Below are lines of data; count those that contain "allow" and give the total alone.

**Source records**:
****************

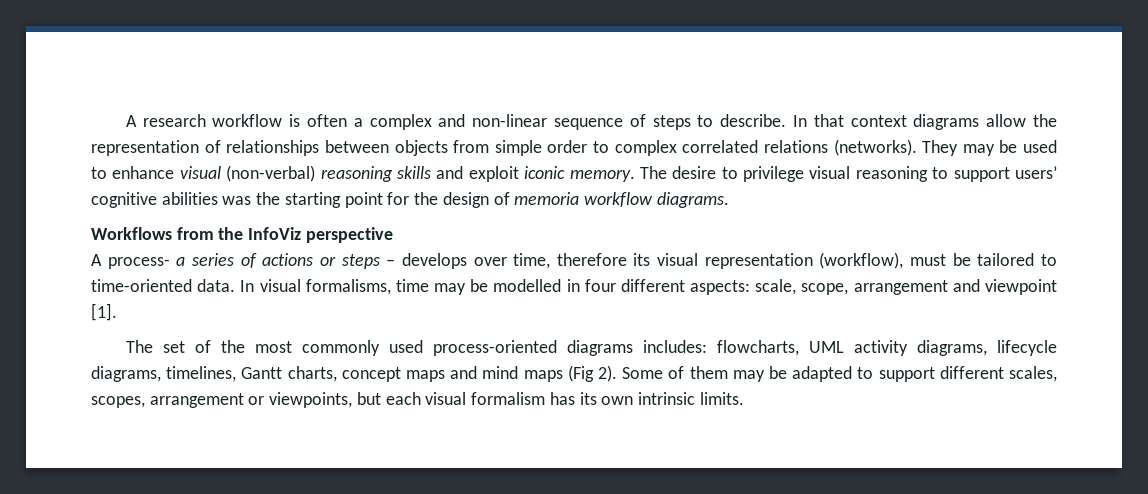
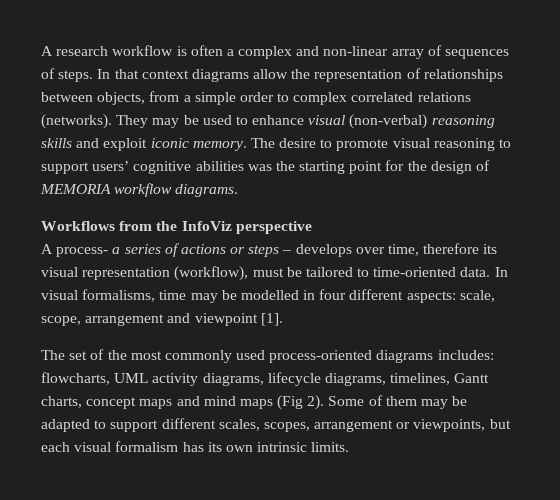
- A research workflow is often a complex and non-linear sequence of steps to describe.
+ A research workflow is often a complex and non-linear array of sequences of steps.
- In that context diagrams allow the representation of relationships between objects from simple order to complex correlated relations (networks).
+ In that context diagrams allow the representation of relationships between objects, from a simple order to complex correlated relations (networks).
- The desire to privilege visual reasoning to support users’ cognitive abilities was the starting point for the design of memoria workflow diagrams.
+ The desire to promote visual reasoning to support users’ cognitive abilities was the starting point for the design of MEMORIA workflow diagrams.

****************

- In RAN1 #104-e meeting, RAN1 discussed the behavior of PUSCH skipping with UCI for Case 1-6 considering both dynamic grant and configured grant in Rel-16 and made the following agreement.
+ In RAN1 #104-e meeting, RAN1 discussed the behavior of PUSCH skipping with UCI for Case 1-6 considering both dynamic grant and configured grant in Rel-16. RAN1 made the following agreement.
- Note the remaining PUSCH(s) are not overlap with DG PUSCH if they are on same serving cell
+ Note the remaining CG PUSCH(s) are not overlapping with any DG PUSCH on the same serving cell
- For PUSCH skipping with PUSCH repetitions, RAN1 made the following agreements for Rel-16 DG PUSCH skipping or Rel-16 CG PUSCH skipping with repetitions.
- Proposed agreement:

****************

**Task answer**:
2